=== Work instruction ===
Please return the data that follows precisely as written, but without the images.

=== Saved data entries ===
◇ ◇ ◇ ◇

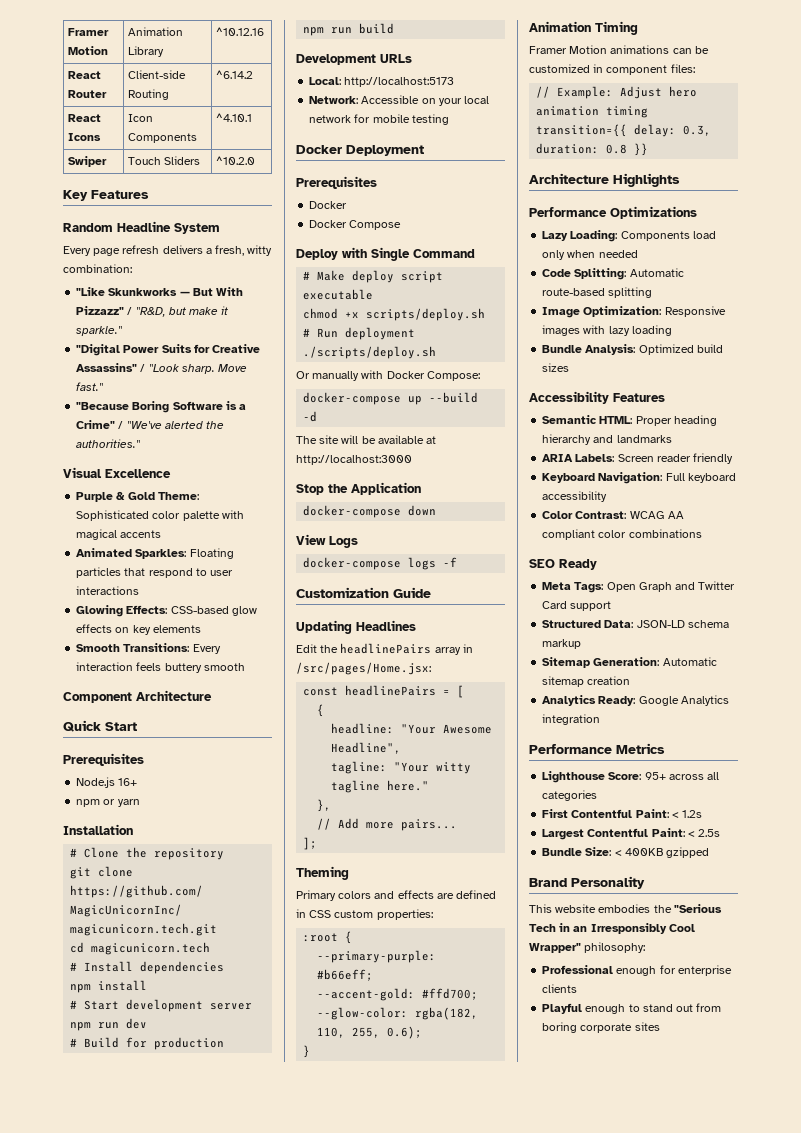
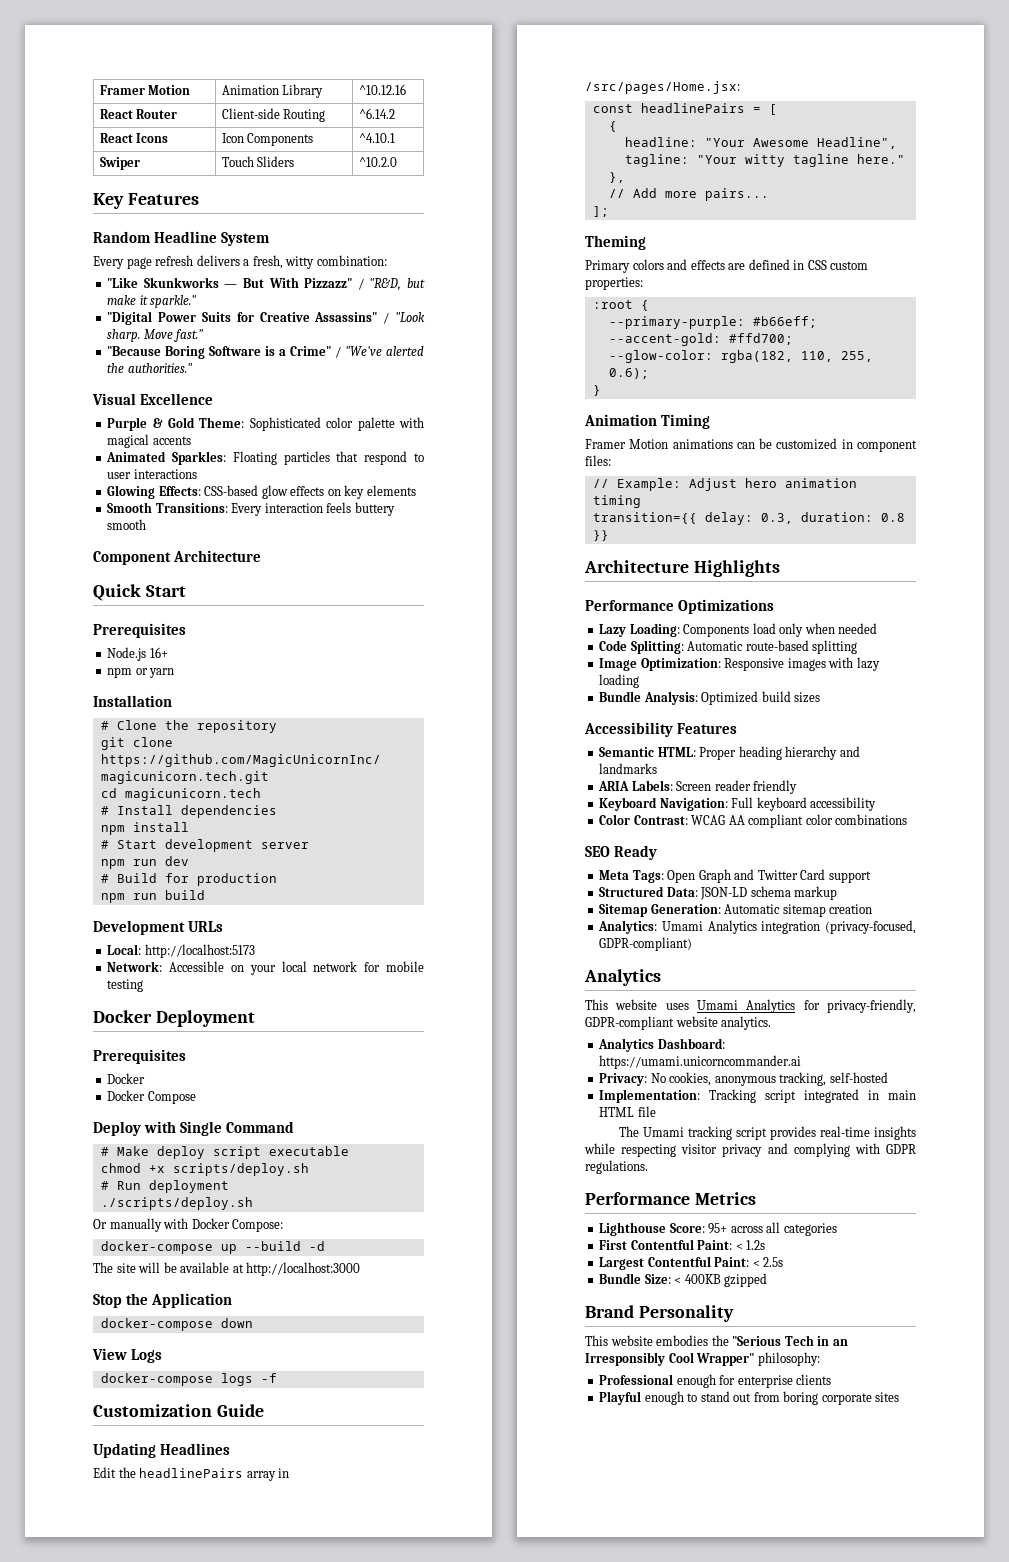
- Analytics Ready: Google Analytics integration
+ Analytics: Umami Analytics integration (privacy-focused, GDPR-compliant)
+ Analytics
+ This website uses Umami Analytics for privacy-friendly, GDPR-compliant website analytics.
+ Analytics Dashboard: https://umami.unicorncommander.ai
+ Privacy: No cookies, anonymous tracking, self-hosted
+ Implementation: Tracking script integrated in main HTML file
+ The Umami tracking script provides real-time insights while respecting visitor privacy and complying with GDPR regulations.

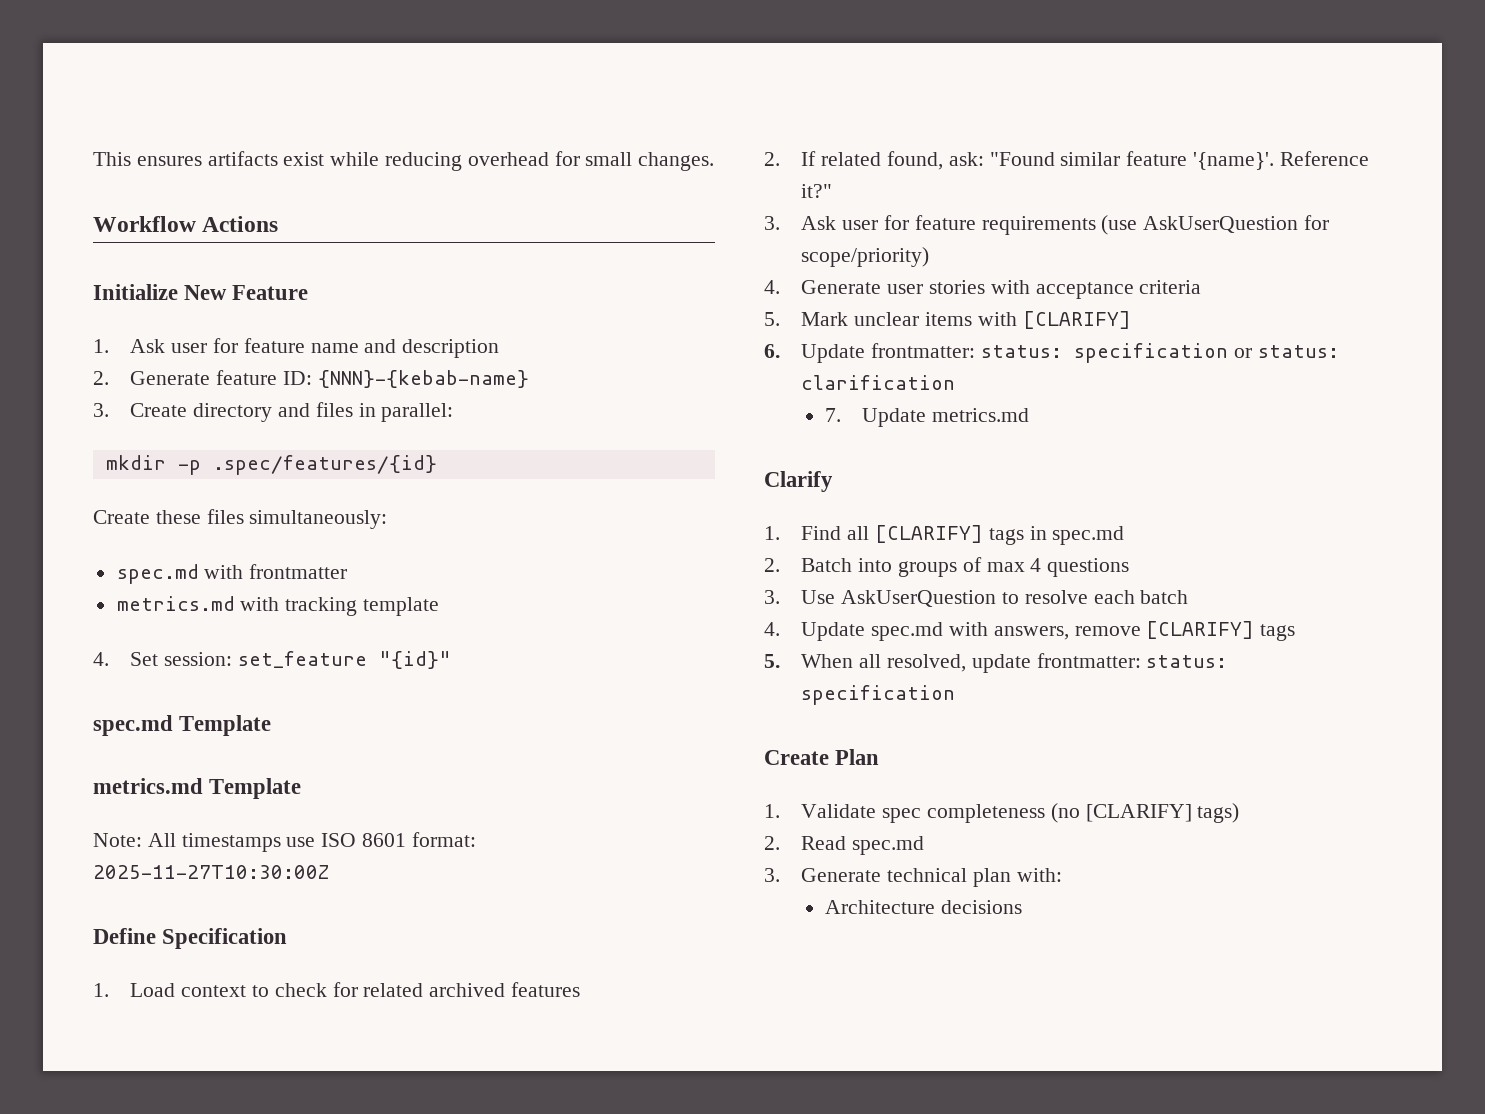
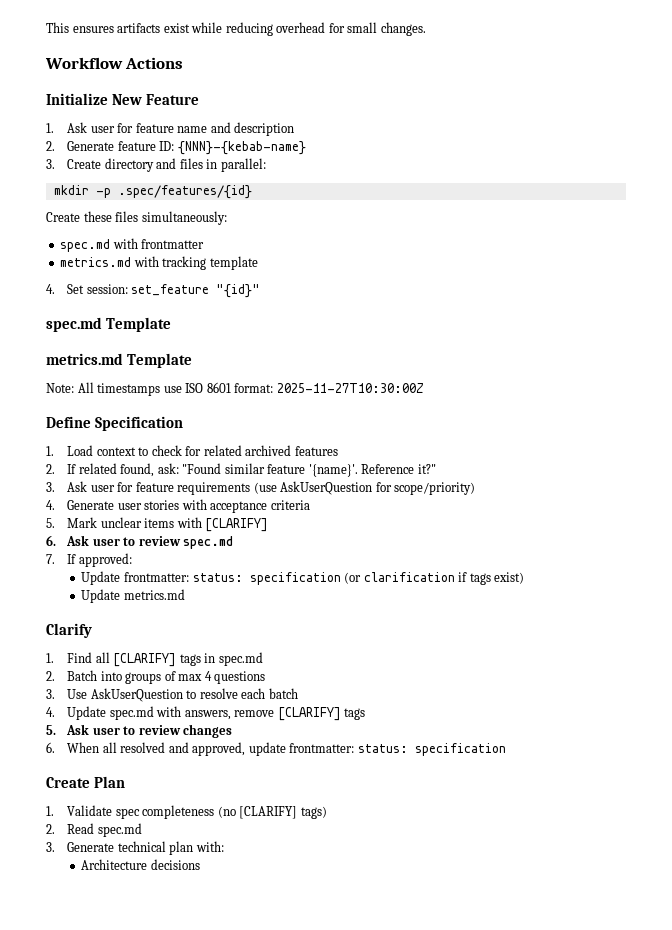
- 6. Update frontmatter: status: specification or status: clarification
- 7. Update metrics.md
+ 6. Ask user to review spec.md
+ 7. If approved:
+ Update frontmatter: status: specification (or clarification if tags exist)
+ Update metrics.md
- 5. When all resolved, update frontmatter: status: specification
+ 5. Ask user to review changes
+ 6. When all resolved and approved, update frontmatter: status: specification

◇ ◇ ◇ ◇

=== Task output ===
- Analytics Ready: Google Analytics integration
+ Analytics: Umami Analytics integration (privacy-focused, GDPR-compliant)
+ Analytics
+ This website uses Umami Analytics for privacy-friendly, GDPR-compliant website analytics.
+ Analytics Dashboard: https://umami.unicorncommander.ai
+ Privacy: No cookies, anonymous tracking, self-hosted
+ Implementation: Tracking script integrated in main HTML file
+ The Umami tracking script provides real-time insights while respecting visitor privacy and complying with GDPR regulations.

- 6. Update frontmatter: status: specification or status: clarification
- 7. Update metrics.md
+ 6. Ask user to review spec.md
+ 7. If approved:
+ Update frontmatter: status: specification (or clarification if tags exist)
+ Update metrics.md
- 5. When all resolved, update frontmatter: status: specification
+ 5. Ask user to review changes
+ 6. When all resolved and approved, update frontmatter: status: specification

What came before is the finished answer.